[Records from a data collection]
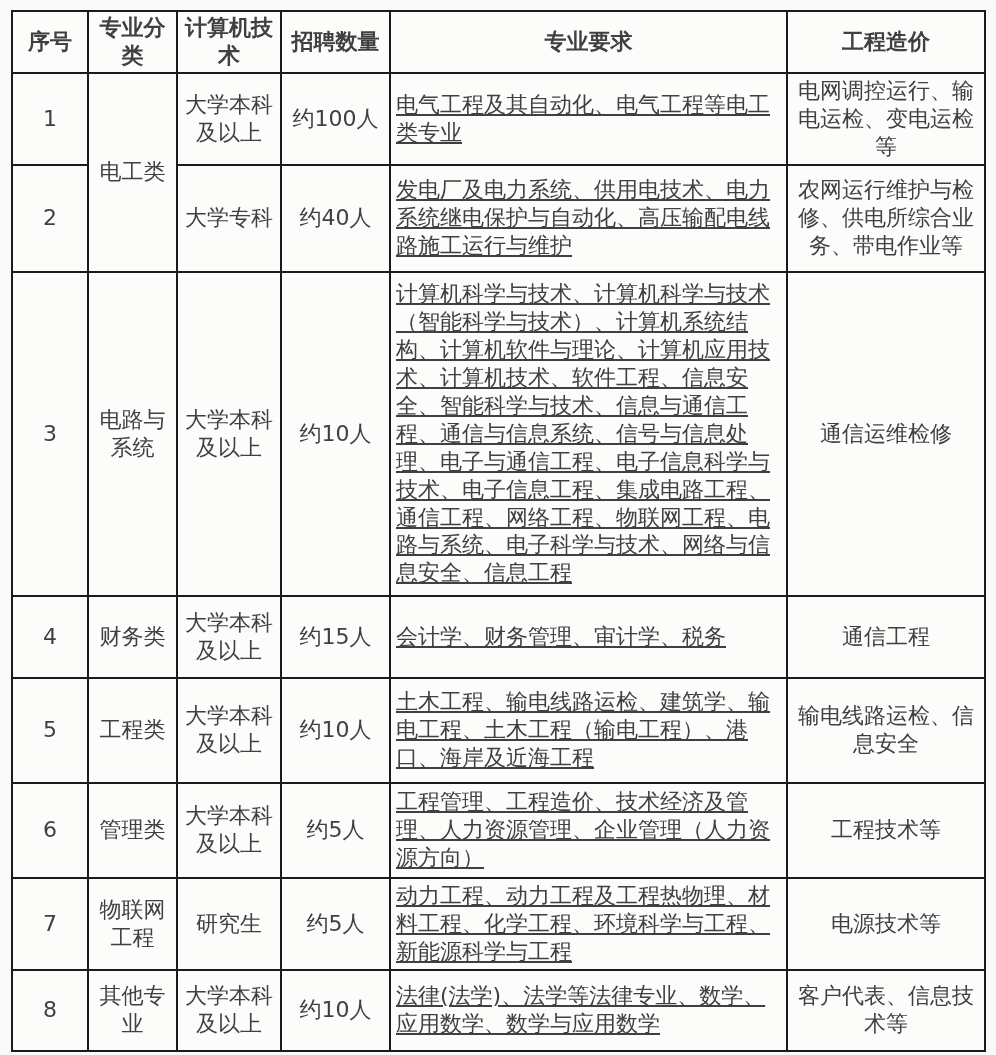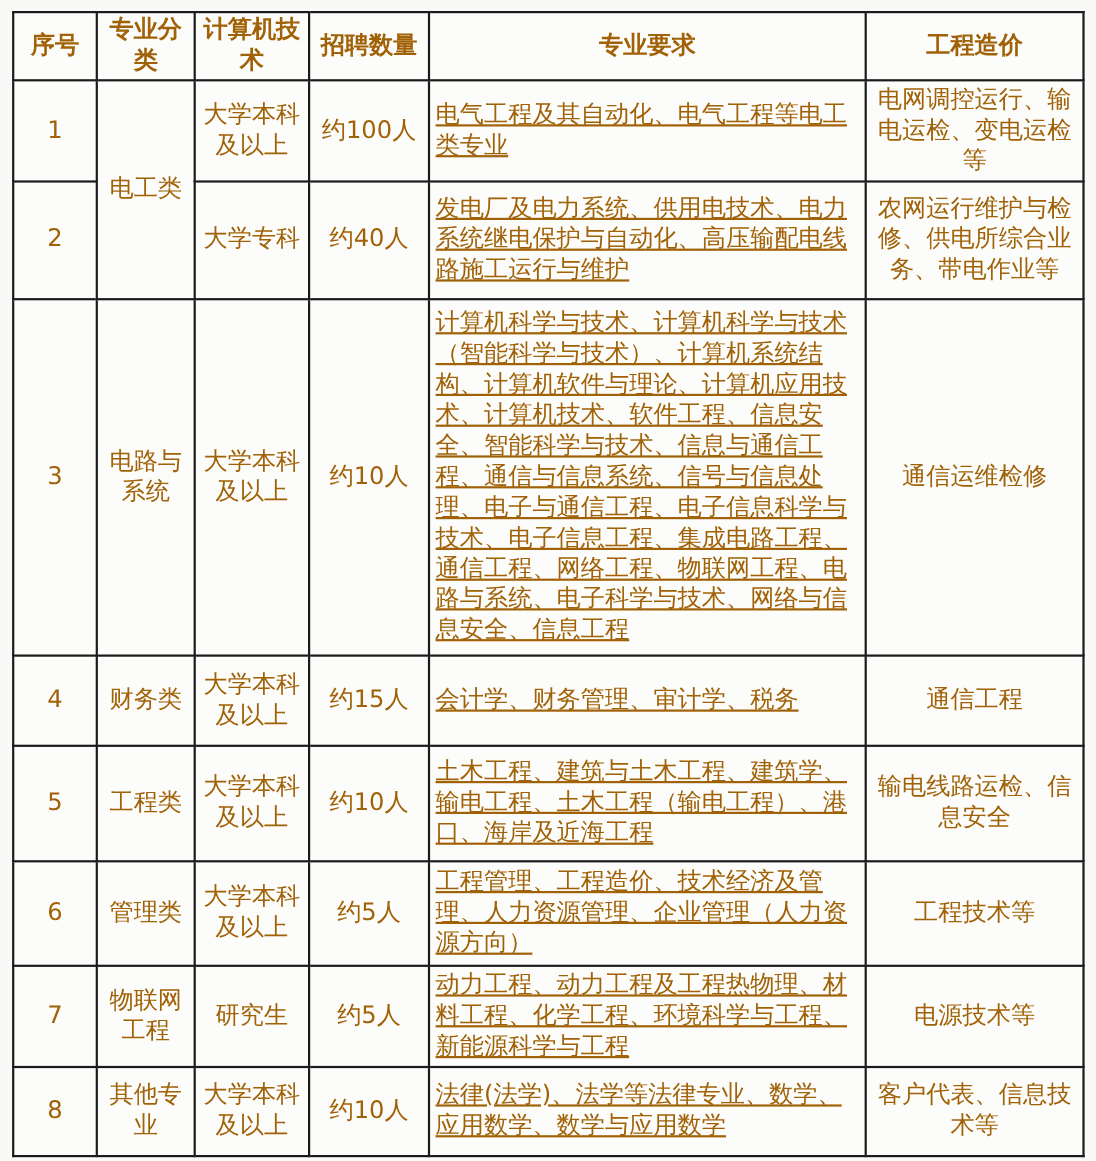--- a/index.html
+++ b/index.html
@@ -20,7 +20,7 @@
     table-layout: fixed;
     width: 973px;
     background: #fcfcfb;
-    color: #a16207;
+    color: #404040;
   }
   table.recruit th, table.recruit td {
     border: 2px solid #1b1b1b;

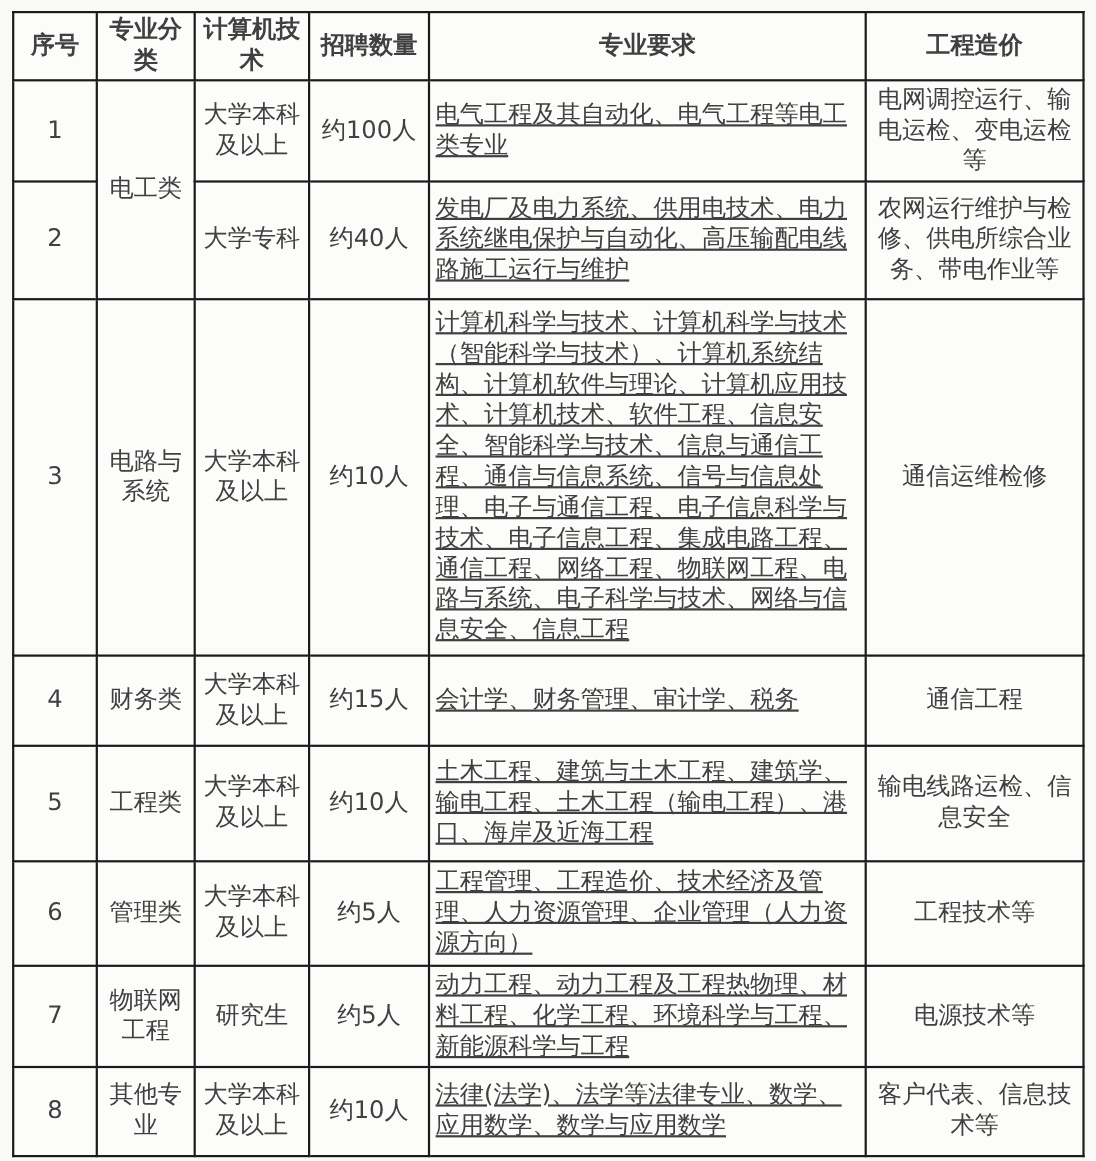--- a/index.html
+++ b/index.html
@@ -126,7 +126,7 @@
         <td class="cell-cat">工程类</td>
         <td class="cell-edu">大学本科及以上</td>
         <td class="cell-count">约10人</td>
-        <td class="cell-majors">土木工程、建筑与土木工程、建筑学、输电工程、土木工程（输电工程）、港口、海岸及近海工程</td>
+        <td class="cell-majors">土木工程、输电线路运检、建筑学、输电工程、土木工程（输电工程）、港口、海岸及近海工程</td>
         <td class="cell-pos">输电线路运检、信息安全</td>
       </tr>
       <tr class="r6">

**TASK GOAL**:
The answer must be an exact reproduction of the records, with every picture left out.

**SOLUTION TO THIS PROBLEM**:
--- a/index.html
+++ b/index.html
@@ -20,7 +20,7 @@
     table-layout: fixed;
     width: 973px;
     background: #fcfcfb;
-    color: #a16207;
+    color: #404040;
   }
   table.recruit th, table.recruit td {
     border: 2px solid #1b1b1b;

--- a/index.html
+++ b/index.html
@@ -126,7 +126,7 @@
         <td class="cell-cat">工程类</td>
         <td class="cell-edu">大学本科及以上</td>
         <td class="cell-count">约10人</td>
-        <td class="cell-majors">土木工程、建筑与土木工程、建筑学、输电工程、土木工程（输电工程）、港口、海岸及近海工程</td>
+        <td class="cell-majors">土木工程、输电线路运检、建筑学、输电工程、土木工程（输电工程）、港口、海岸及近海工程</td>
         <td class="cell-pos">输电线路运检、信息安全</td>
       </tr>
       <tr class="r6">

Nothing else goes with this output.